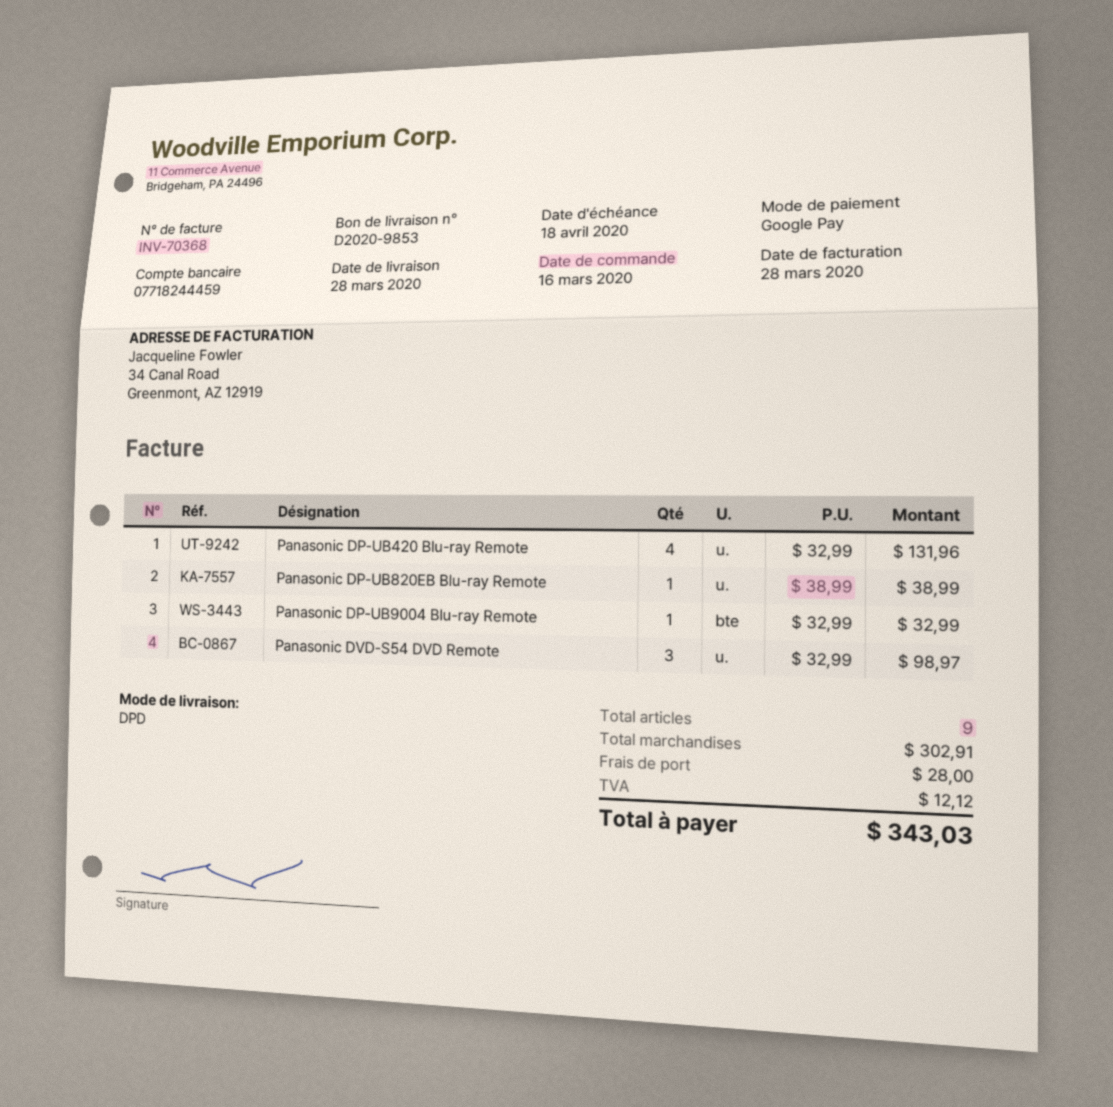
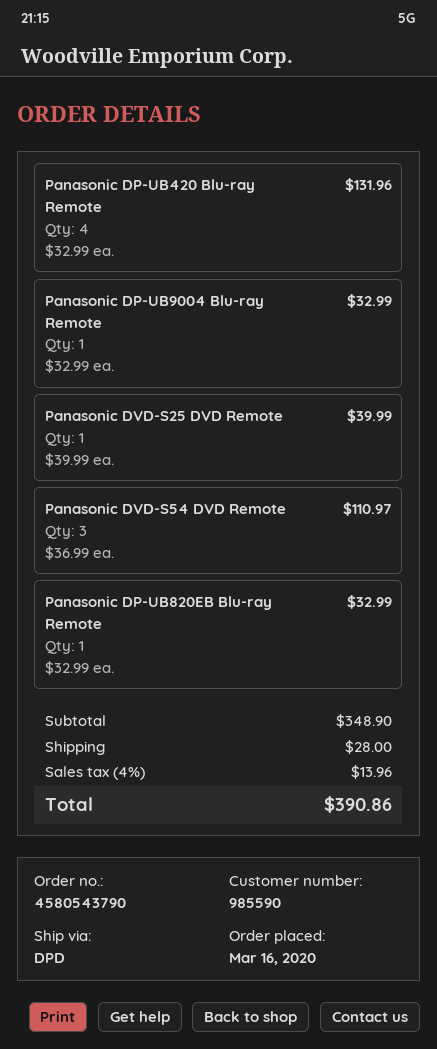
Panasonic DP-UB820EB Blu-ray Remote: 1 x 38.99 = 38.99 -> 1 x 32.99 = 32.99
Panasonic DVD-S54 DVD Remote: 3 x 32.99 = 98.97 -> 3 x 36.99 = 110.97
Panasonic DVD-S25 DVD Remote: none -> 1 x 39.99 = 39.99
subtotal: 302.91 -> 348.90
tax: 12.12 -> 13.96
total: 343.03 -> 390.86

### [What is expected]
The exact lines from the one containing "subtotal: 302.91 -> 348.90" through the end of the listing above are the expected output; include nothing else.

### [Exercise answer]
subtotal: 302.91 -> 348.90
tax: 12.12 -> 13.96
total: 343.03 -> 390.86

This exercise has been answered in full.